Work task - Please give back word for word the lines of the material below between the line containing "(439, 318) // -> (167, 387) none" and the line containing "[365,409,375,423] * -> (310, 384) //", inclusive.

---- Data shown

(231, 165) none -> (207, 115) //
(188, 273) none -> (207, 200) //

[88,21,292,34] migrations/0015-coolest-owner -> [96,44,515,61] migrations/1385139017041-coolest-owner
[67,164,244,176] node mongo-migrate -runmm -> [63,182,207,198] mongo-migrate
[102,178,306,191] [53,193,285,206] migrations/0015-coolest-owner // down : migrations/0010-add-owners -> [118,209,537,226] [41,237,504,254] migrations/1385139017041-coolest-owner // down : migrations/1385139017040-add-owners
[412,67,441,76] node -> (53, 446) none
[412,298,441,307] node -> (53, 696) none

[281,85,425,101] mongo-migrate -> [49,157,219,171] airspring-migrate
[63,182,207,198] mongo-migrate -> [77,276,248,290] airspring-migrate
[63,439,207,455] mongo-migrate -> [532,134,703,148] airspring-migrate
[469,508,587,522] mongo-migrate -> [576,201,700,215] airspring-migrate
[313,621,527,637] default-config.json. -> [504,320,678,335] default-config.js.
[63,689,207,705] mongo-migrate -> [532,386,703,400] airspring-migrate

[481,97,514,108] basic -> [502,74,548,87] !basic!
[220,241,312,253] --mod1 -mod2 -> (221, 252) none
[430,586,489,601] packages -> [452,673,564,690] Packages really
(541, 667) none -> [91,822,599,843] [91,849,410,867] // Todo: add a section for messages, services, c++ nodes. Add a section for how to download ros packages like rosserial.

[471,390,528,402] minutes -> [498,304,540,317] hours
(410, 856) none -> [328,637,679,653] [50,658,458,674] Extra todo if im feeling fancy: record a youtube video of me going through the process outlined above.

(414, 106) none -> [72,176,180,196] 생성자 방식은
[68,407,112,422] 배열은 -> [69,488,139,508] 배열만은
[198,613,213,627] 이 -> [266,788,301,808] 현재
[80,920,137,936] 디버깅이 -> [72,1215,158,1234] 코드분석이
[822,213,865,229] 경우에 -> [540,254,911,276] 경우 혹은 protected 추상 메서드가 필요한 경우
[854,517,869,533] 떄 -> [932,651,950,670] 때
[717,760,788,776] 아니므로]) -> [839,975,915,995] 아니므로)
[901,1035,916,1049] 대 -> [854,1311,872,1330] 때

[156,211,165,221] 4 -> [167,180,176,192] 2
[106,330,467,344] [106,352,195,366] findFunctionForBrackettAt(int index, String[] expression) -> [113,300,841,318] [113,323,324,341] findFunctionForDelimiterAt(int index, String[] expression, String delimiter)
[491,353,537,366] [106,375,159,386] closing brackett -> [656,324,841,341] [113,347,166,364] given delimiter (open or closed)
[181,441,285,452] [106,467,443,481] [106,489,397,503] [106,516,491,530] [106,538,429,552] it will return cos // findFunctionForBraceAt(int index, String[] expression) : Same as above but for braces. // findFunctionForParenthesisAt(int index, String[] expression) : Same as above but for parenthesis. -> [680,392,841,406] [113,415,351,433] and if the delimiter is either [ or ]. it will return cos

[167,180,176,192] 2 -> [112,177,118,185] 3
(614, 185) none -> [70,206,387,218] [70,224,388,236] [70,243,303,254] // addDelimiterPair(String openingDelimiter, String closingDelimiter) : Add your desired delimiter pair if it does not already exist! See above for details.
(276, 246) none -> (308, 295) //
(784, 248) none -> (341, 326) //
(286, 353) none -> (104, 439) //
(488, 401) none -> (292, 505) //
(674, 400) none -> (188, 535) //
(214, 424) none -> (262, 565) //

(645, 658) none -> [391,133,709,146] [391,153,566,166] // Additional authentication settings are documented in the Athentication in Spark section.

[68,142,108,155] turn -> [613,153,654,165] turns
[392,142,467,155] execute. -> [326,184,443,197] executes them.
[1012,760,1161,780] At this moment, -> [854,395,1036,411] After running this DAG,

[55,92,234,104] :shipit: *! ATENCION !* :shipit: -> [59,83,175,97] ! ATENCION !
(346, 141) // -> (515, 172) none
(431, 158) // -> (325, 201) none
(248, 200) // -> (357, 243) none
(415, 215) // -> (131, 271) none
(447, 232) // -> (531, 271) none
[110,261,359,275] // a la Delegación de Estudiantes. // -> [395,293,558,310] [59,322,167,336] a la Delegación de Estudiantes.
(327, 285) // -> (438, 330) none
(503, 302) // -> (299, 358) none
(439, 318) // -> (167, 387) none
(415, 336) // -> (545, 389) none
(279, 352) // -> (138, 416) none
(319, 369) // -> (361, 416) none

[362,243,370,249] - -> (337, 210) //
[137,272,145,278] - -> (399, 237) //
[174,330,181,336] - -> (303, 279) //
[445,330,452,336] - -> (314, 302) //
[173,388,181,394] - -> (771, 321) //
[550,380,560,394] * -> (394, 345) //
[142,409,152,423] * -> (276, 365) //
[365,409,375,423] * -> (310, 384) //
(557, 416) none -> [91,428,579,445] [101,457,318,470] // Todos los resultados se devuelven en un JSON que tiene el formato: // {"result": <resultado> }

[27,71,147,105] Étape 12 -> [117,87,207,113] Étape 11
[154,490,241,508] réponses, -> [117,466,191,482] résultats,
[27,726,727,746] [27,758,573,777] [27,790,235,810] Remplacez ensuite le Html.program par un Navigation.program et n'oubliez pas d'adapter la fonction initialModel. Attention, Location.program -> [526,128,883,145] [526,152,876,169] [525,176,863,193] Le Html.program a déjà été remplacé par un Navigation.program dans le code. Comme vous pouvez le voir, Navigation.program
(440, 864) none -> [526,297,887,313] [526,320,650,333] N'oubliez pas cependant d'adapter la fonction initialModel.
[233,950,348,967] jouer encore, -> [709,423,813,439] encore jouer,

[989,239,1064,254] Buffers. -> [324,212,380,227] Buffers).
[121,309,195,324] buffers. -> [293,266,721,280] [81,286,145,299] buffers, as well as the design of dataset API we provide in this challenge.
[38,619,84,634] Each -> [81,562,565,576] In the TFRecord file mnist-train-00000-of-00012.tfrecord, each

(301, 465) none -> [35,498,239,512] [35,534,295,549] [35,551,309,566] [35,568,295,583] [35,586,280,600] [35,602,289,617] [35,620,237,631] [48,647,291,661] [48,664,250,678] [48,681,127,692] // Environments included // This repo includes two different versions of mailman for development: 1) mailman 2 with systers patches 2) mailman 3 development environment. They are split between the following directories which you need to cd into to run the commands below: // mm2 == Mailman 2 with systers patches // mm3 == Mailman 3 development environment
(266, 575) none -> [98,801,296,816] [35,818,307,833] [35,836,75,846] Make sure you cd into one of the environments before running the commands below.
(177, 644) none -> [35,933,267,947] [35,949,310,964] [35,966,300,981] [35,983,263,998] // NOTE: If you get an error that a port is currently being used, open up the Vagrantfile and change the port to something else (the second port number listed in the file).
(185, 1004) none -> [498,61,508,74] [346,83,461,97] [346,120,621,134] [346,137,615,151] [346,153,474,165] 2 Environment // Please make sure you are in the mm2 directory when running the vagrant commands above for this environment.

--------

Solution to this problem -
(439, 318) // -> (167, 387) none
(415, 336) // -> (545, 389) none
(279, 352) // -> (138, 416) none
(319, 369) // -> (361, 416) none

[362,243,370,249] - -> (337, 210) //
[137,272,145,278] - -> (399, 237) //
[174,330,181,336] - -> (303, 279) //
[445,330,452,336] - -> (314, 302) //
[173,388,181,394] - -> (771, 321) //
[550,380,560,394] * -> (394, 345) //
[142,409,152,423] * -> (276, 365) //
[365,409,375,423] * -> (310, 384) //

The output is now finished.